Sfortunatamente, però, nessuna delle due opere è mai venuta alla luce.
Michelangelo infatti abbandona l’impresa poco dopo averne realizzato il cartone preparatorio e riparte alla volta di Roma.
Sei interessato ad articoli come questo?
Iscriviti alla newsletter per ricevere aggiornamenti e approfondimenti di BeCulture!
A lungo si è ritenuto che Leonardo avesse realizzato almeno in parte la sua composizione, rinunciando poi per problemi tecnici. Leggenda vuole che avesse tentato, invano, uno dei suoi famosi esperimenti applicando l’antica tecnica dell’encausto (che consisteva nell’asciugare la pittura attraverso delle torce, poi risultate insufficienti allo scopo).
All’inizio degli anni Duemila è stato prelevato del materiale dalla parete che, secondo alcuni, avrebbe dovuto nascondere la Battaglia leonardesca. Parete su cui Vasari lavorò successivamente per realizzare il suo imponente ciclo di affreschi, tuttora conservati e visibili, dedicati ai successi militari di Cosimo I de’ Medici.
Ulteriori indagini hanno però rivelato che non c’è nessuna Battaglia di Anghiari sotto il dipinto di Vasari. Per avere un’idea dell’opera di Leonardo, dobbiamo perciò accontentarci dei suoi studi preparatori, parziali, e delle copie che ci sono pervenute. Di queste, la più famosa è la Tavola Doria, di datazione e autore incerti (realizzata probabilmente nel 1563, oggi è attribuita senza unanimità a Francesco Morandini detto il Poppi). Qui è visibile, almeno in parte, l’esito voluto da Leonardo: uno scontro ravvicinato e animato tra cavalieri fiorentini e milanesi – impegnati a contendersi il vessillo del ducato di Milano – immortalati in gesti violenti e smorfie feroci. La brutalità della battaglia è dunque manifesta e si riflette anche nell’espressione atterrita dei cavalli, rappresentati con estrema fedeltà.

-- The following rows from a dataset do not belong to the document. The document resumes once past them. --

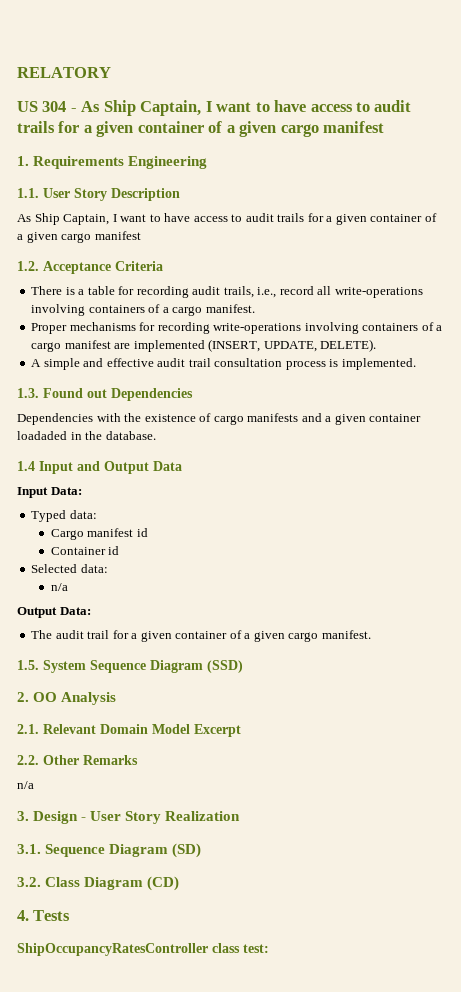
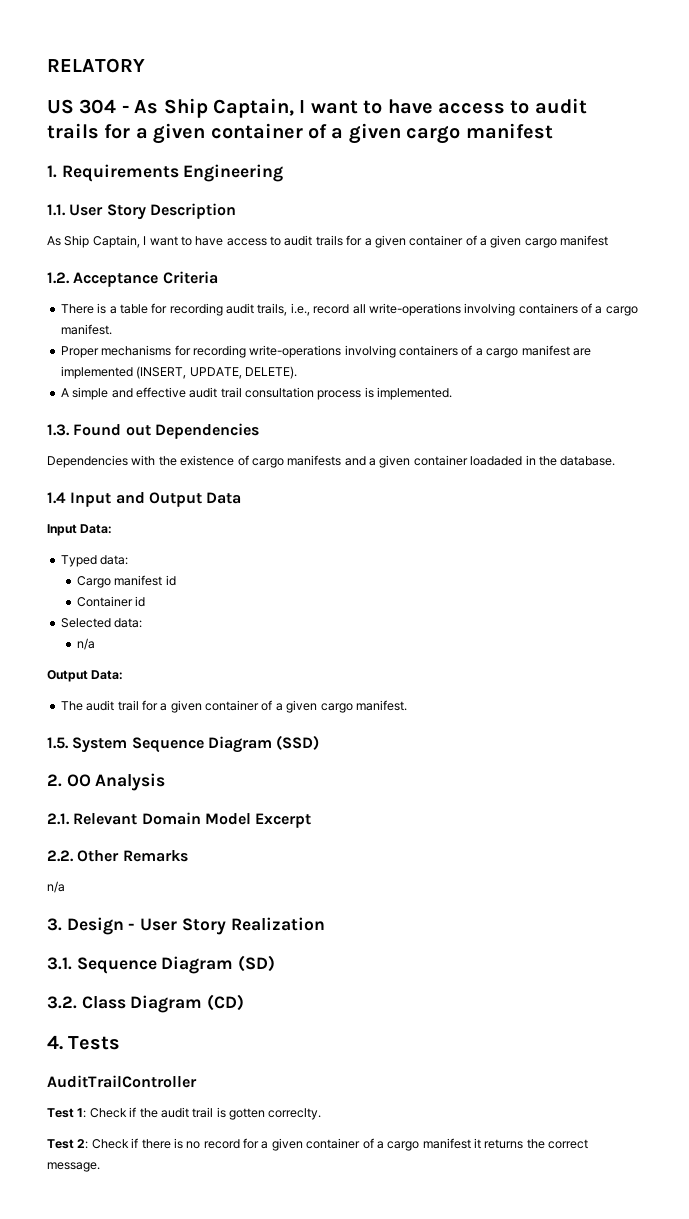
[17,943,269,956] ShipOccupancyRatesController class test: -> [47,1075,197,1088] [47,1107,322,1120] [47,1138,589,1151] [47,1162,100,1172] AuditTrailController // Test 1: Check if the audit trail is gotten correclty. // Test 2: Check if there is no record for a given container of a cargo manifest it returns the correct message.

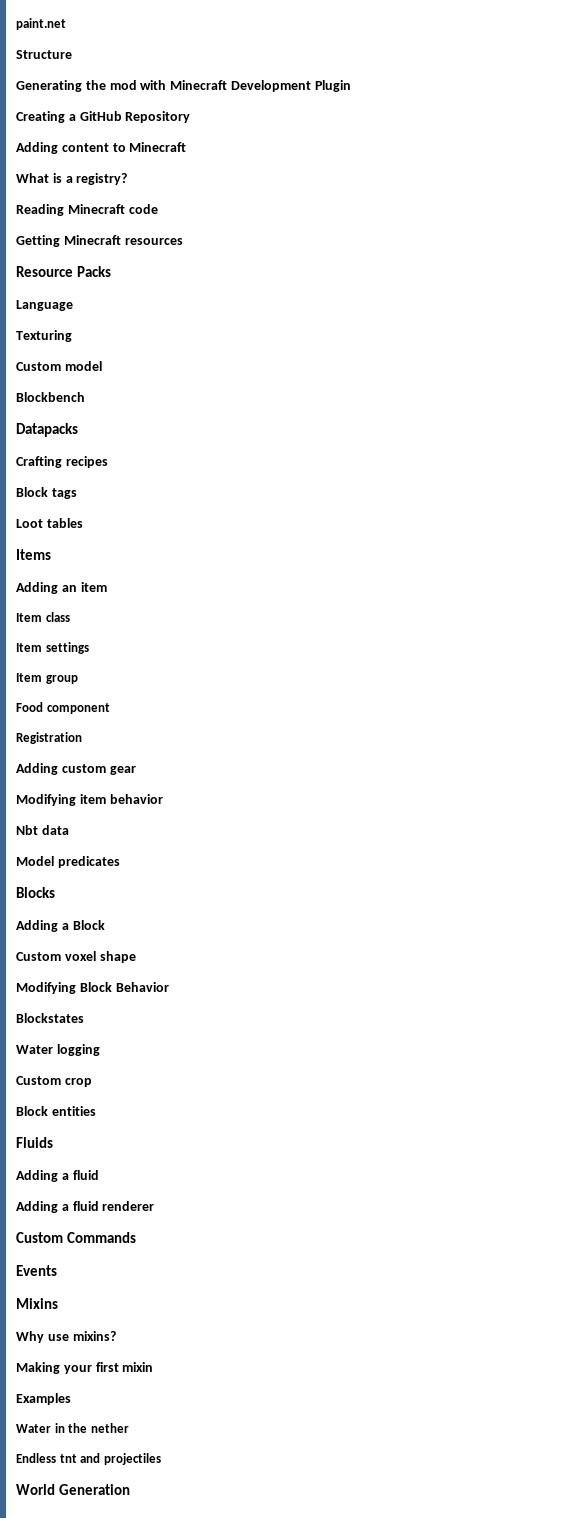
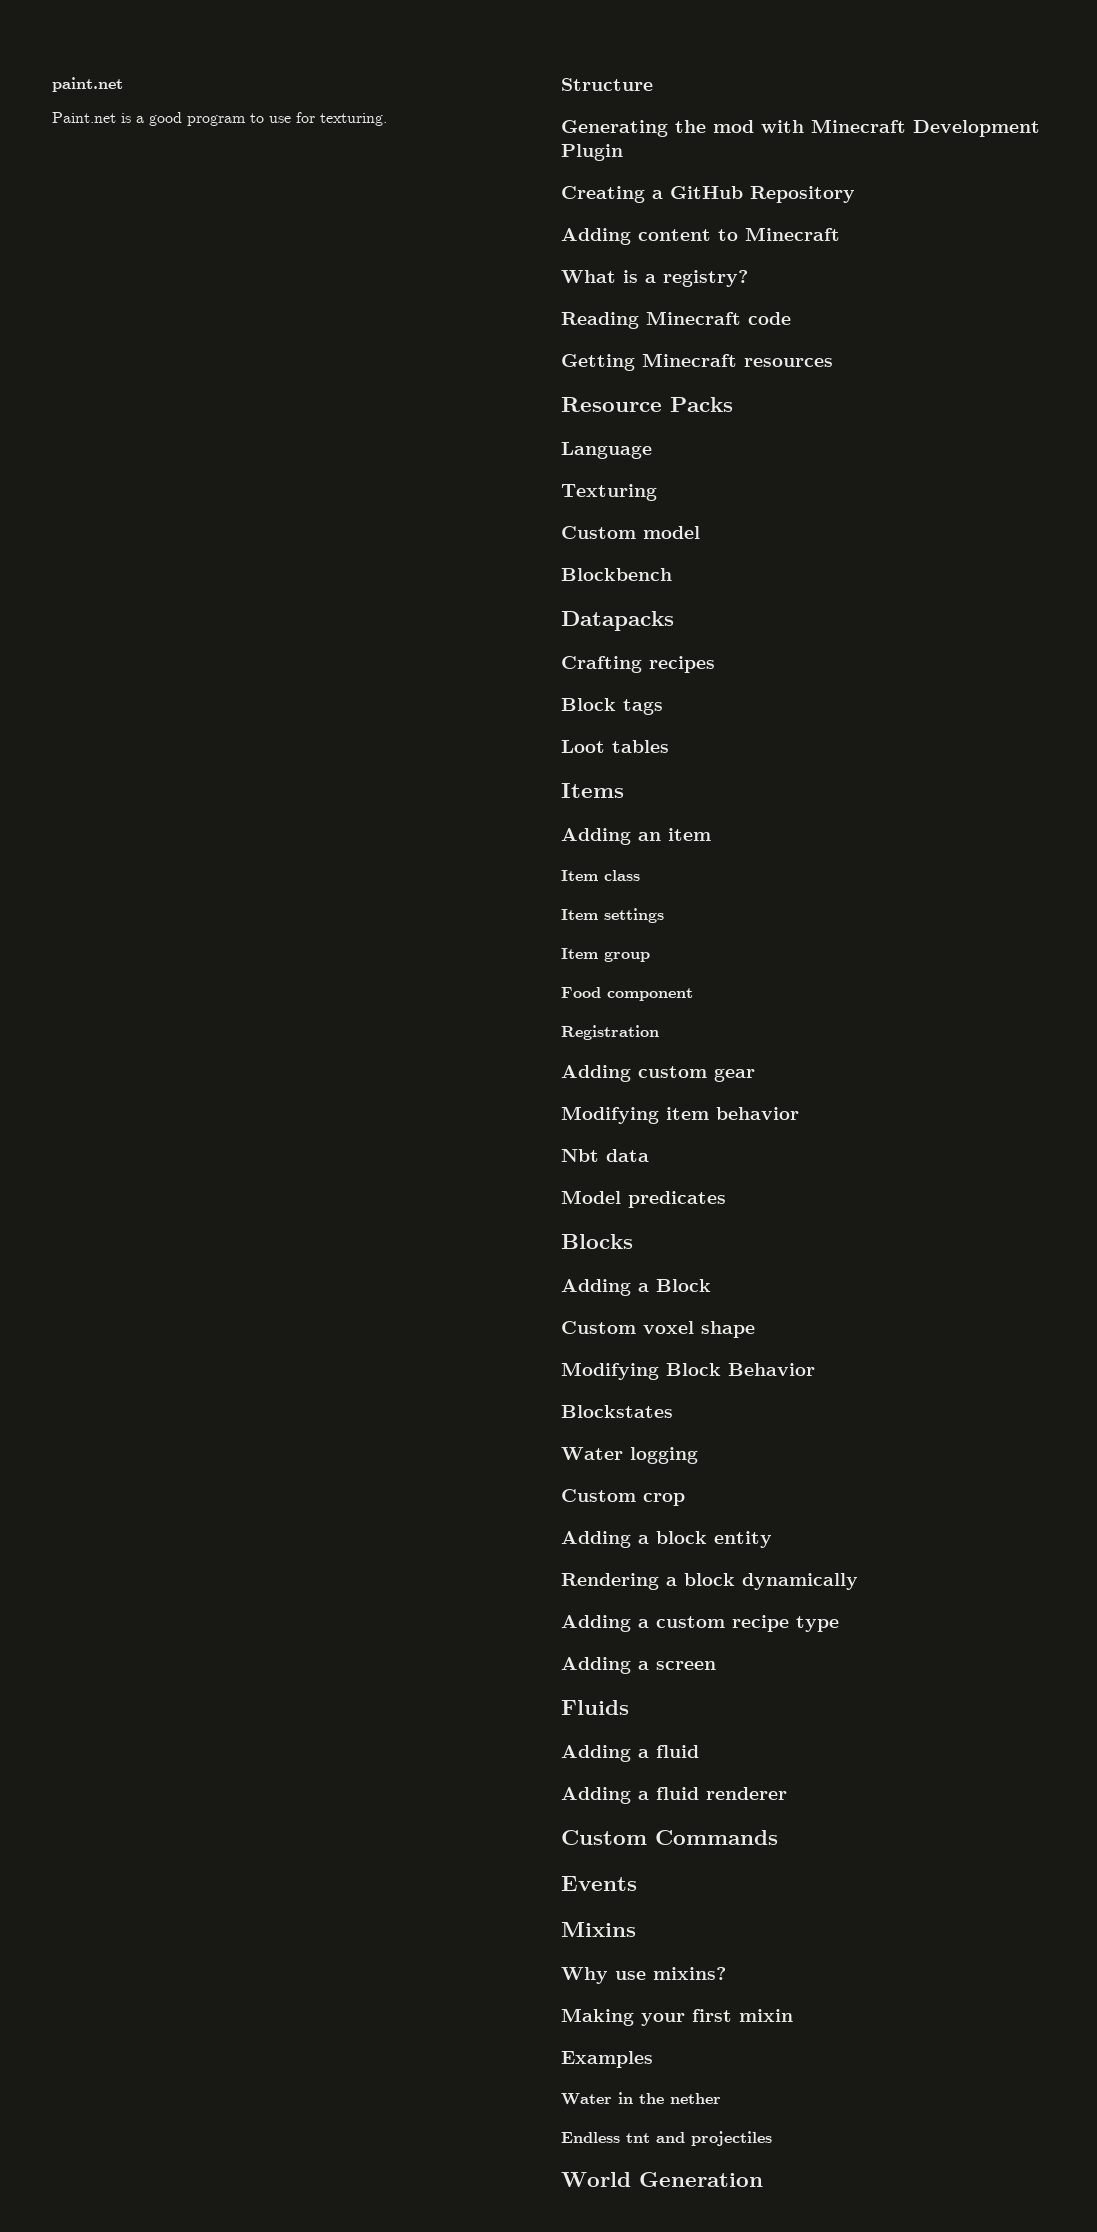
(66, 24) none -> [52,112,387,126] // Paint.net is a good program to use for texturing.
[16,1106,96,1116] Block entities -> [561,1531,772,1548] [561,1573,858,1590] [561,1615,839,1632] [561,1657,716,1674] Adding a block entity // Rendering a block dynamically // Adding a custom recipe type // Adding a screen

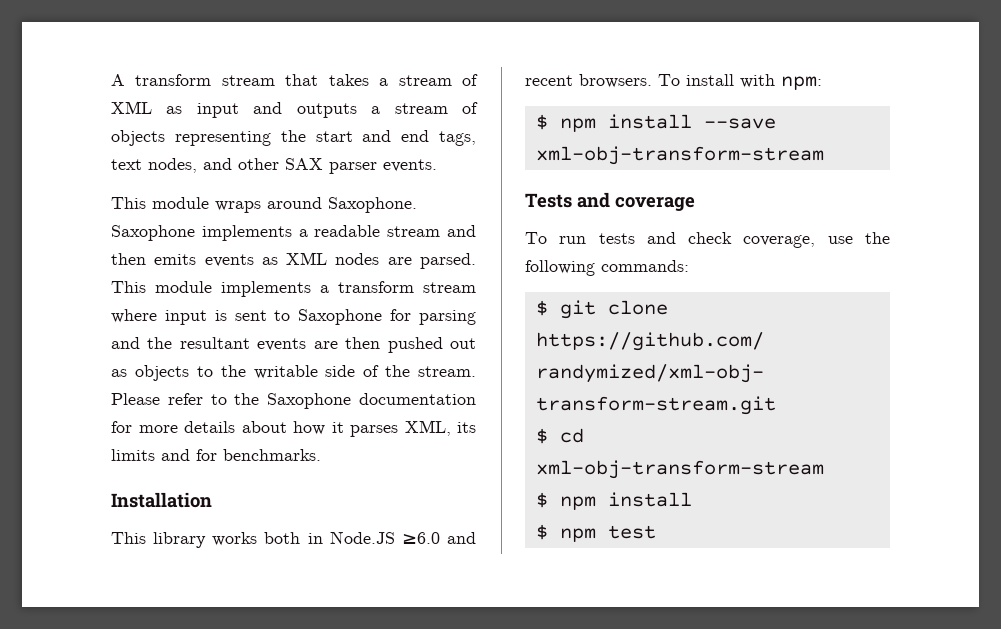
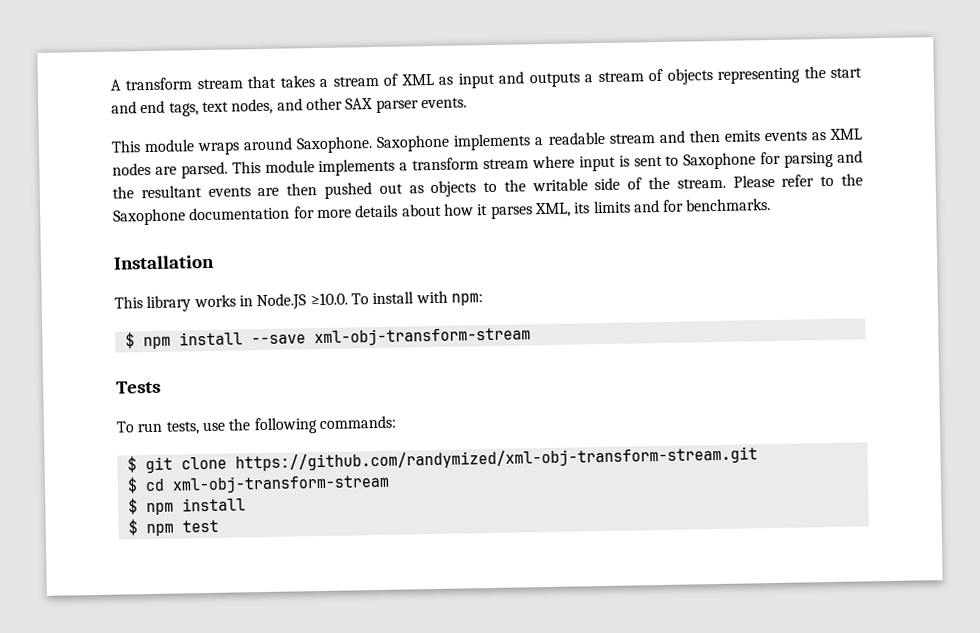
[264,532,301,544] both -> (236, 301) none
[401,532,476,544] [525,74,652,88] ≥6.0 and recent browsers. -> [309,292,348,306] ≥10.0.
[577,192,695,211] and coverage -> (161, 387) none
[598,232,816,248] tests and check coverage, -> [165,421,200,435] tests,

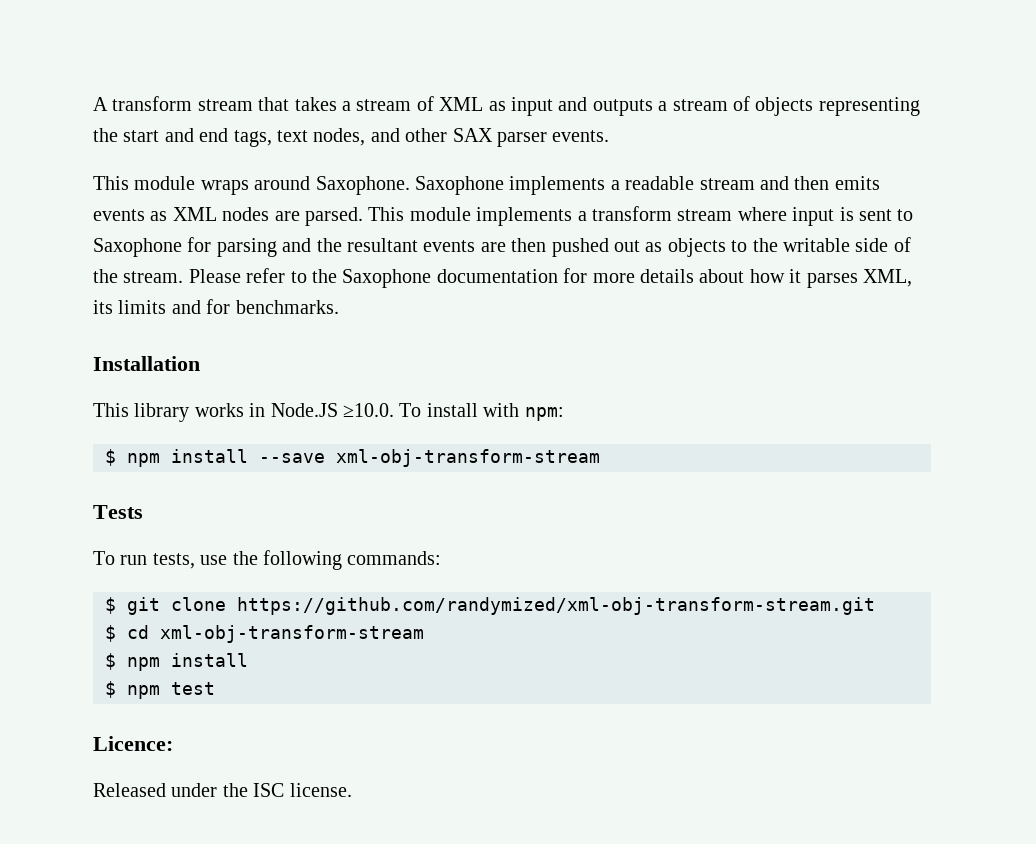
(219, 526) none -> [93,736,173,751] [93,783,352,797] // Licence: // Released under the ISC license.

Nonostante le numerose opere incompiute e quelle le cui sperimentazioni non hanno retto il passare del tempo, il lascito di Leonardo rimane ineguagliabile. Visitare Firenze è anche rivivere un’epoca e avere davanti ai propri occhi la prova materiale di come Leonardo sia riuscito a trasformare le sue idee in nuovi traguardi per la storia dell’arte, comprese – paradossalmente – le opere mai realizzate.
* Artista, architetto e uomo di lettere alla corte dei Medici, Giorgio Vasari (1511-1574), fu anche autore de Le vite de’ più eccellenti architetti, pittori, et scultori italiani, da Cimabue insino a’ tempi nostri (edito nel 1550 e nel 1568, con aggiunte), opera fondamentale per la storiografia artistica italiana.